**Task brief:**
Once "(69, 499) none" turns up in a line below, reproduce that line and those after it exactly, stopping after the line with "[59,389,90,401] todo ->"; leave pictures out.

**Records shown:**
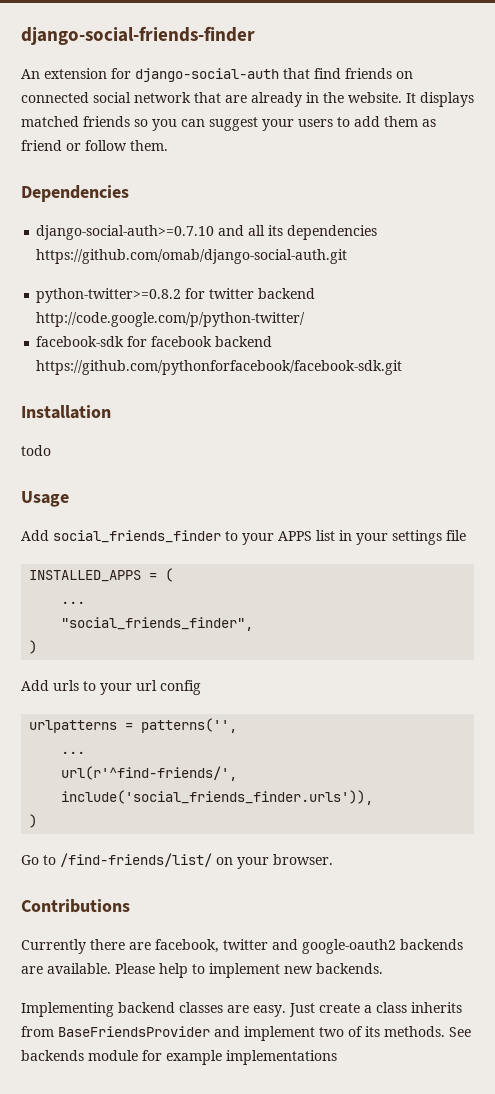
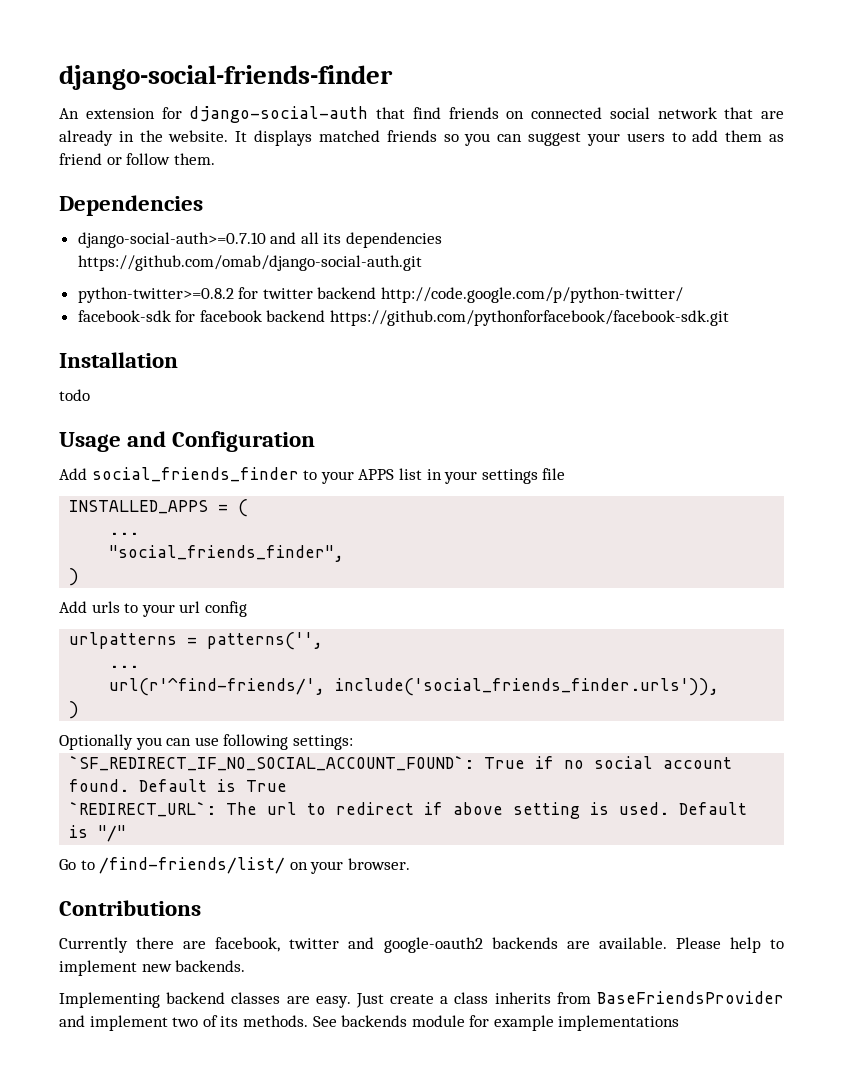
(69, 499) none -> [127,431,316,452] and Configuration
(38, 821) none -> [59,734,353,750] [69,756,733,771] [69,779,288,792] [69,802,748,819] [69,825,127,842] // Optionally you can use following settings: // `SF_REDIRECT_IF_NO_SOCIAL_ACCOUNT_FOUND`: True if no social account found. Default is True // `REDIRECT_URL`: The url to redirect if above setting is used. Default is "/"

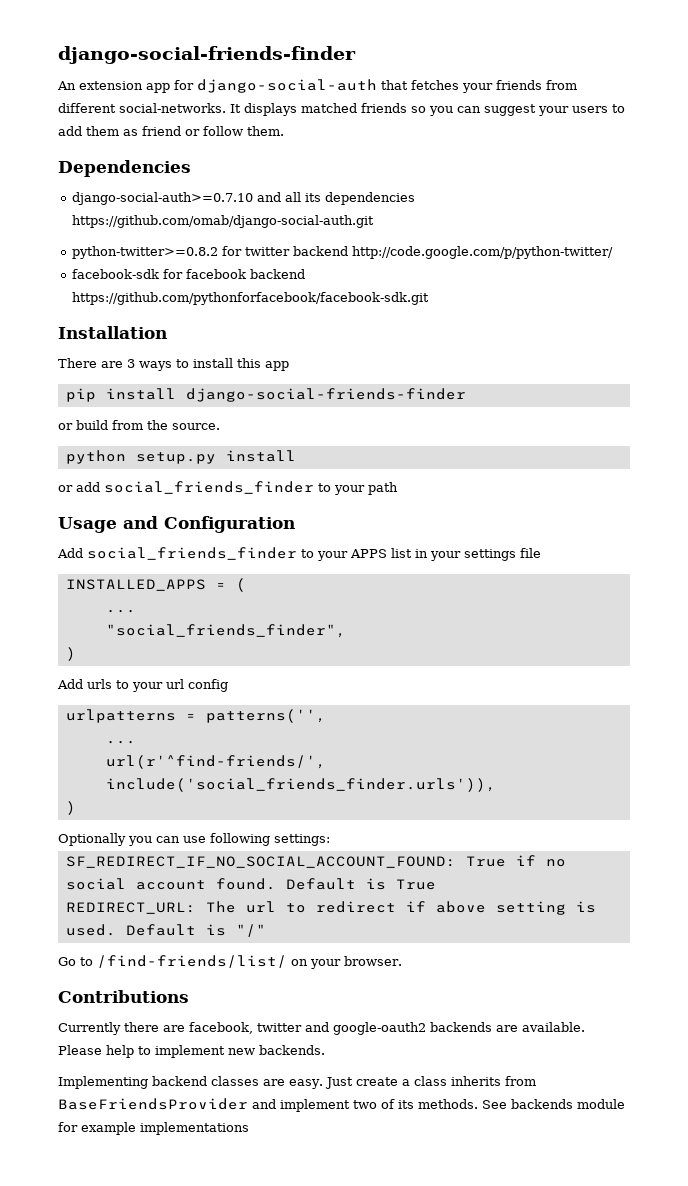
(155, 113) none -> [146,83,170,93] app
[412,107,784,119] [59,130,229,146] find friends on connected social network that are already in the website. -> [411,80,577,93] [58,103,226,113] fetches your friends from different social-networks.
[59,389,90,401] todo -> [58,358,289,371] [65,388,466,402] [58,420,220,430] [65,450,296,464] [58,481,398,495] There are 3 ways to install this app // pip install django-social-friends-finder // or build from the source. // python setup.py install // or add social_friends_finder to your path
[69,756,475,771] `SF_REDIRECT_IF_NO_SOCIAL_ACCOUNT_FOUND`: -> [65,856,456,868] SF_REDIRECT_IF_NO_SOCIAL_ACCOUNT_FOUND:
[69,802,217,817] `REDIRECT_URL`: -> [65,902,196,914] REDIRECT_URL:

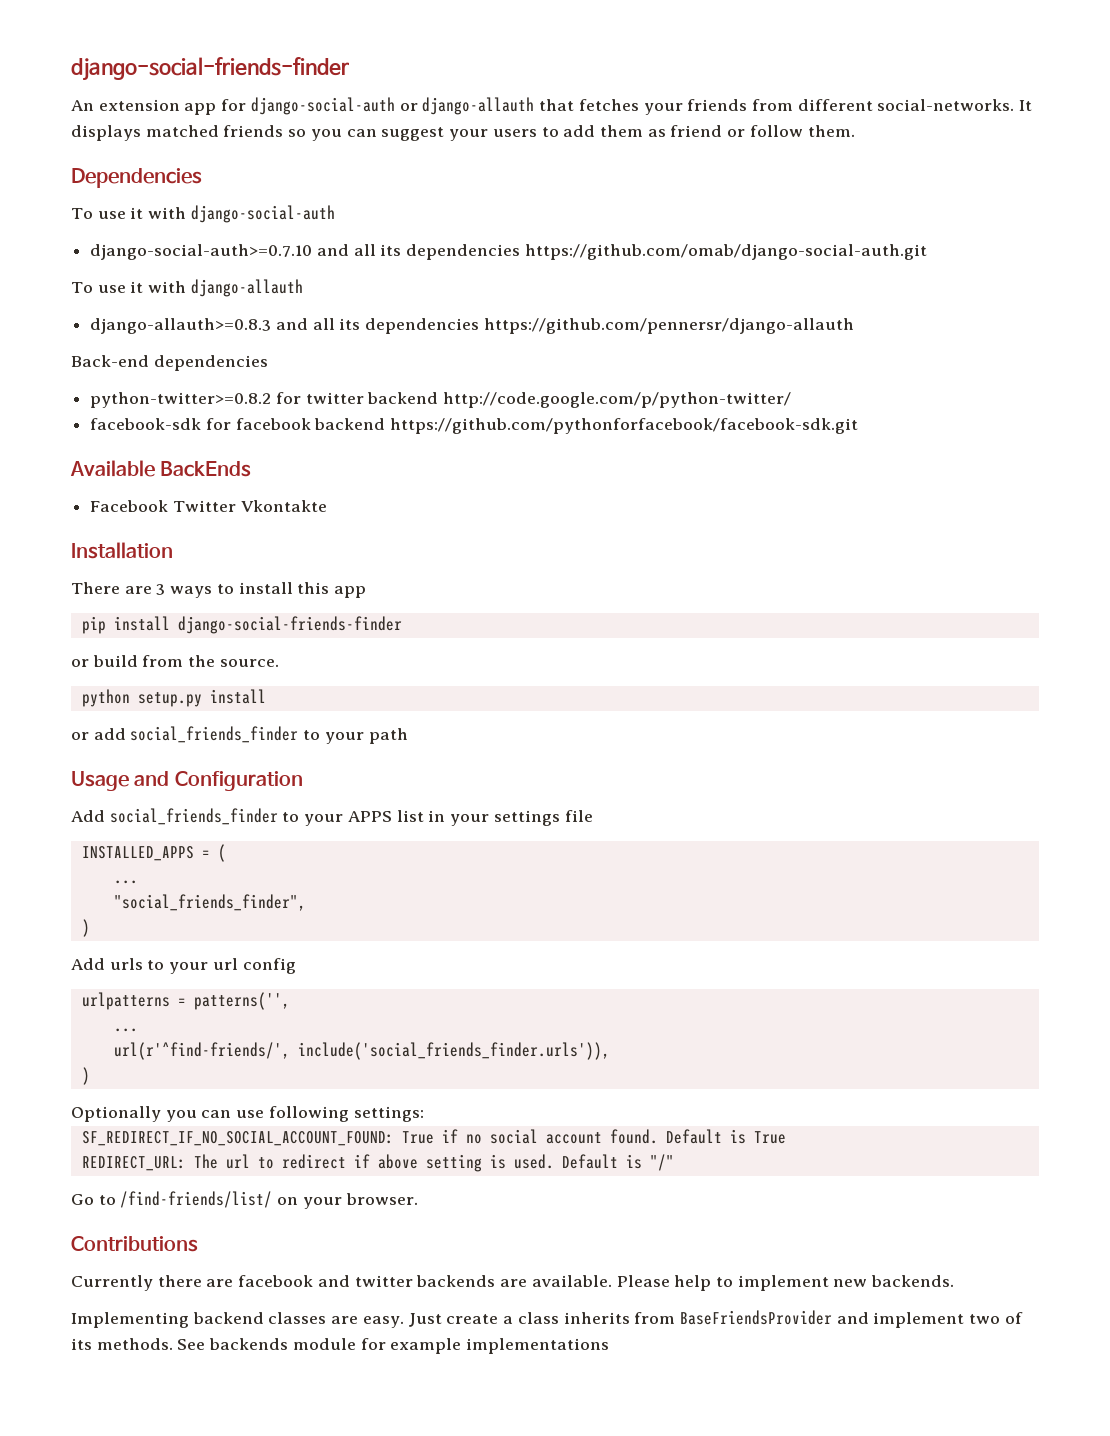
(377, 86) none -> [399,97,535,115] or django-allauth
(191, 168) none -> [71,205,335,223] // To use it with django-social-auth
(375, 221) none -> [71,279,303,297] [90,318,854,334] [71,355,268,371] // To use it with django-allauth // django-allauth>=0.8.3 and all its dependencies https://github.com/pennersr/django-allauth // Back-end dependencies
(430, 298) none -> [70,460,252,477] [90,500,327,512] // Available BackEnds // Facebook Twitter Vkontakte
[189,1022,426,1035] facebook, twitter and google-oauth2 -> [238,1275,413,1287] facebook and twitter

==

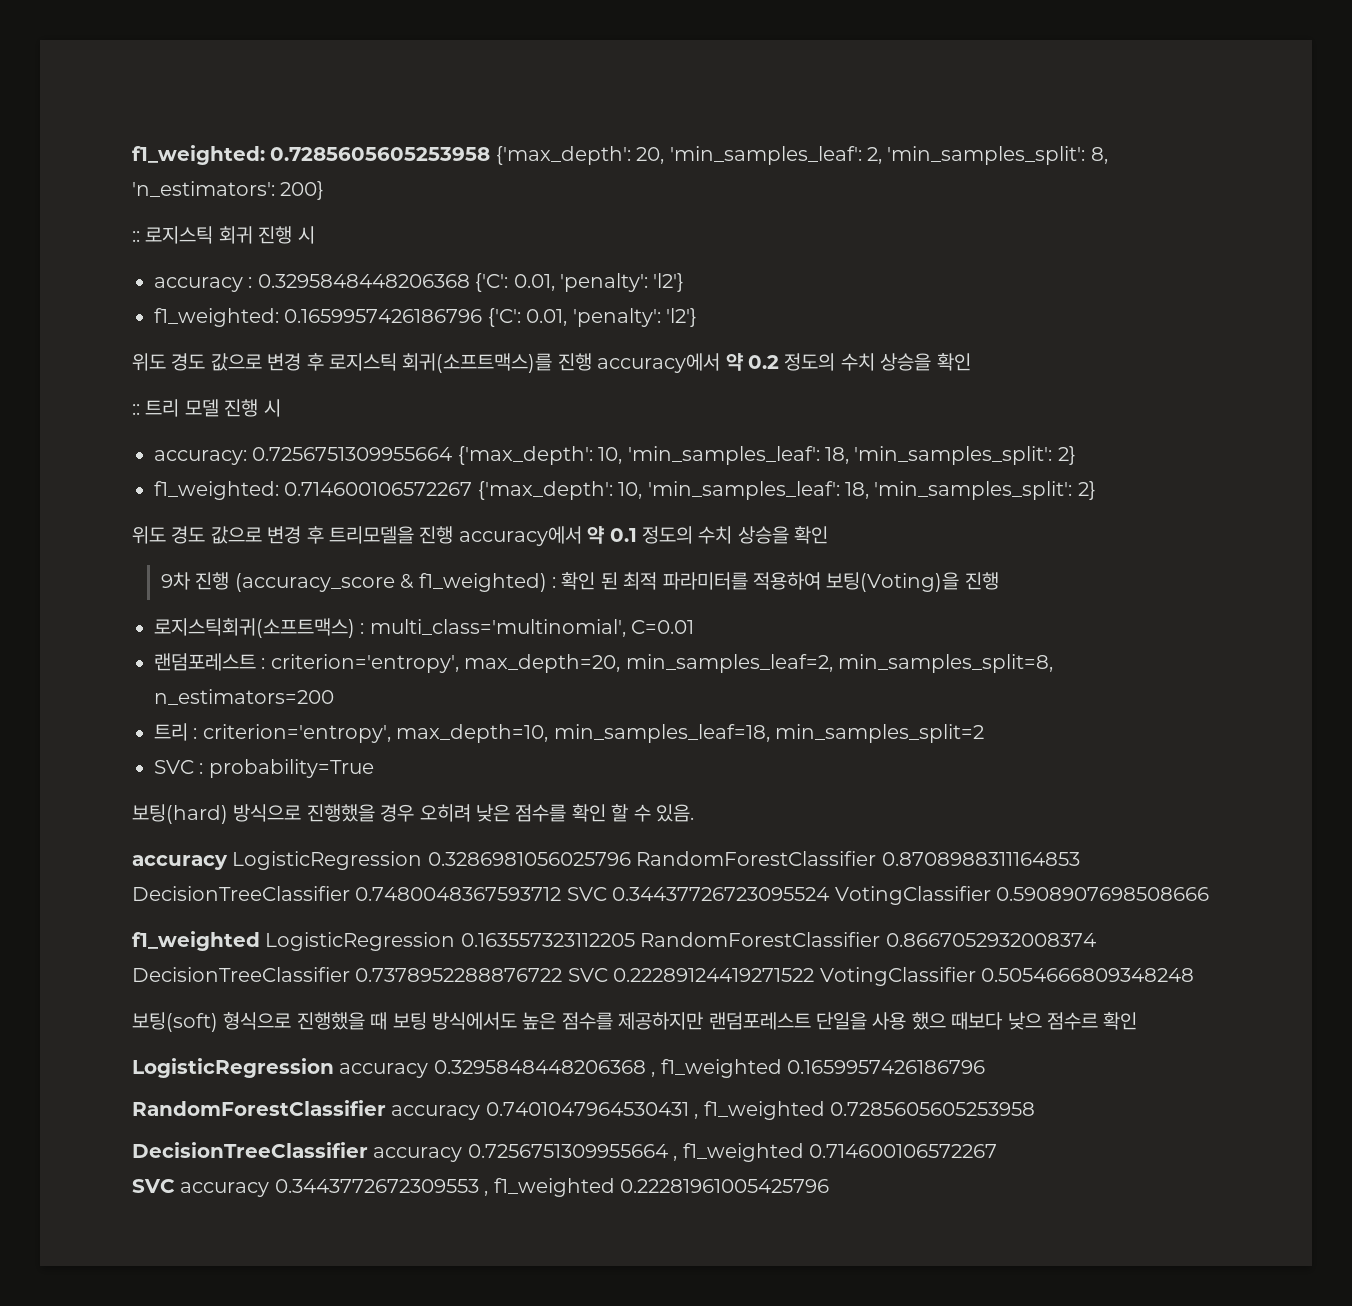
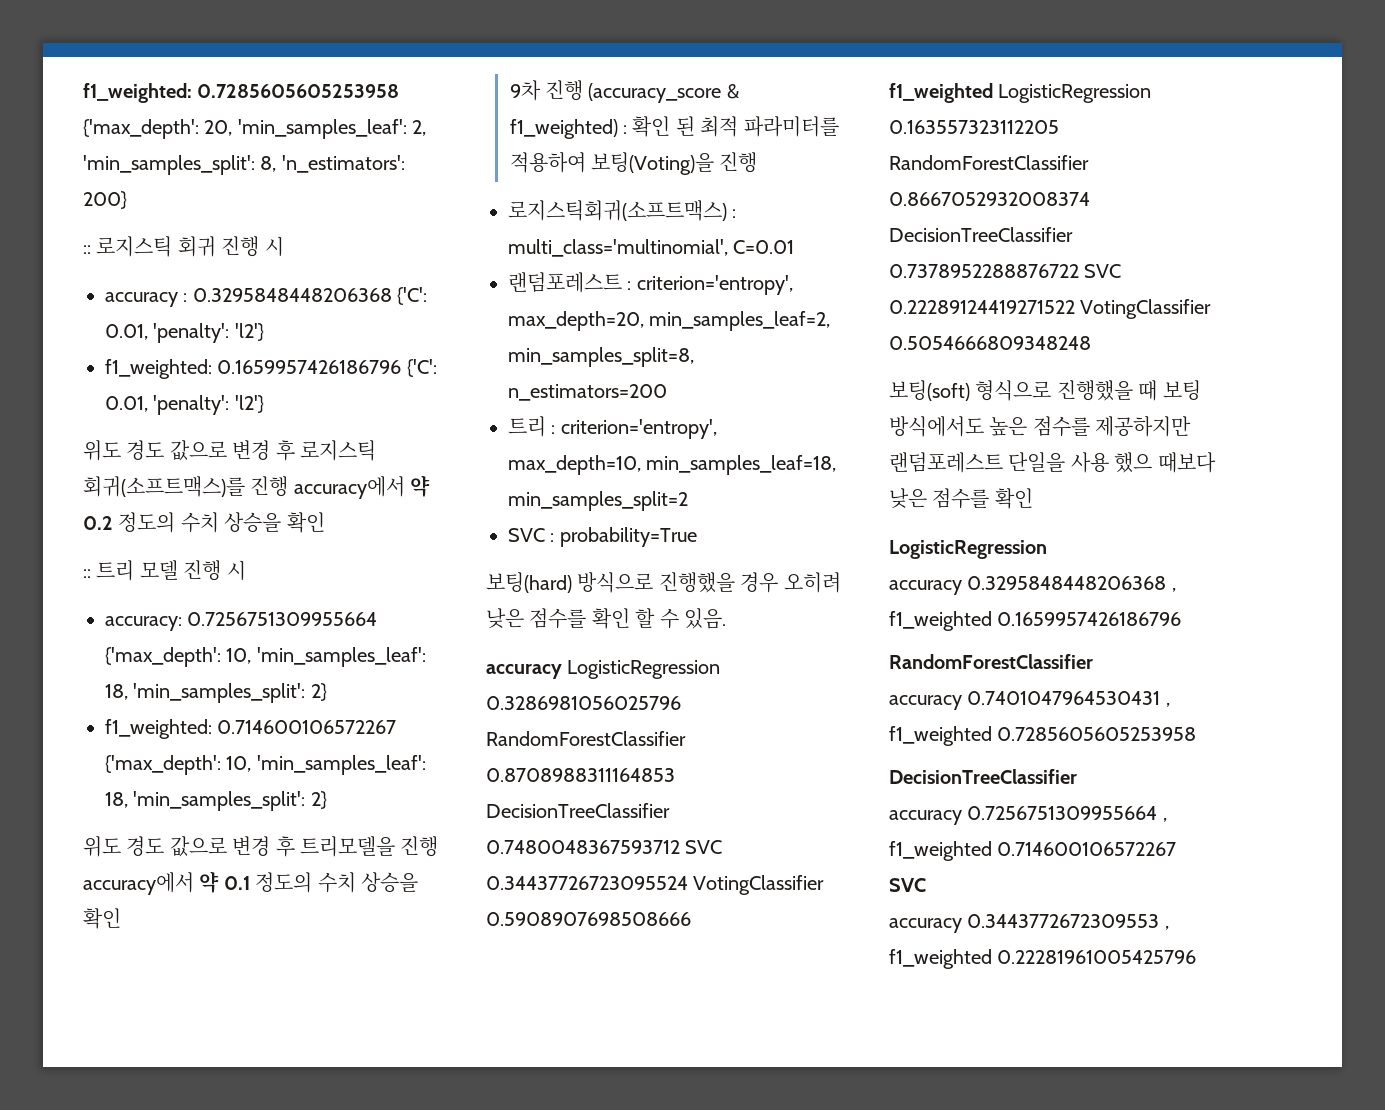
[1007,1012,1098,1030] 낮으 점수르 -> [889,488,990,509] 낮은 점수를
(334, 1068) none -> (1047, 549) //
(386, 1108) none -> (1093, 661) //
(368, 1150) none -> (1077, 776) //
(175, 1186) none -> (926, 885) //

**Completed task:**
(69, 499) none -> [127,431,316,452] and Configuration
(38, 821) none -> [59,734,353,750] [69,756,733,771] [69,779,288,792] [69,802,748,819] [69,825,127,842] // Optionally you can use following settings: // `SF_REDIRECT_IF_NO_SOCIAL_ACCOUNT_FOUND`: True if no social account found. Default is True // `REDIRECT_URL`: The url to redirect if above setting is used. Default is "/"

(155, 113) none -> [146,83,170,93] app
[412,107,784,119] [59,130,229,146] find friends on connected social network that are already in the website. -> [411,80,577,93] [58,103,226,113] fetches your friends from different social-networks.
[59,389,90,401] todo -> [58,358,289,371] [65,388,466,402] [58,420,220,430] [65,450,296,464] [58,481,398,495] There are 3 ways to install this app // pip install django-social-friends-finder // or build from the source. // python setup.py install // or add social_friends_finder to your path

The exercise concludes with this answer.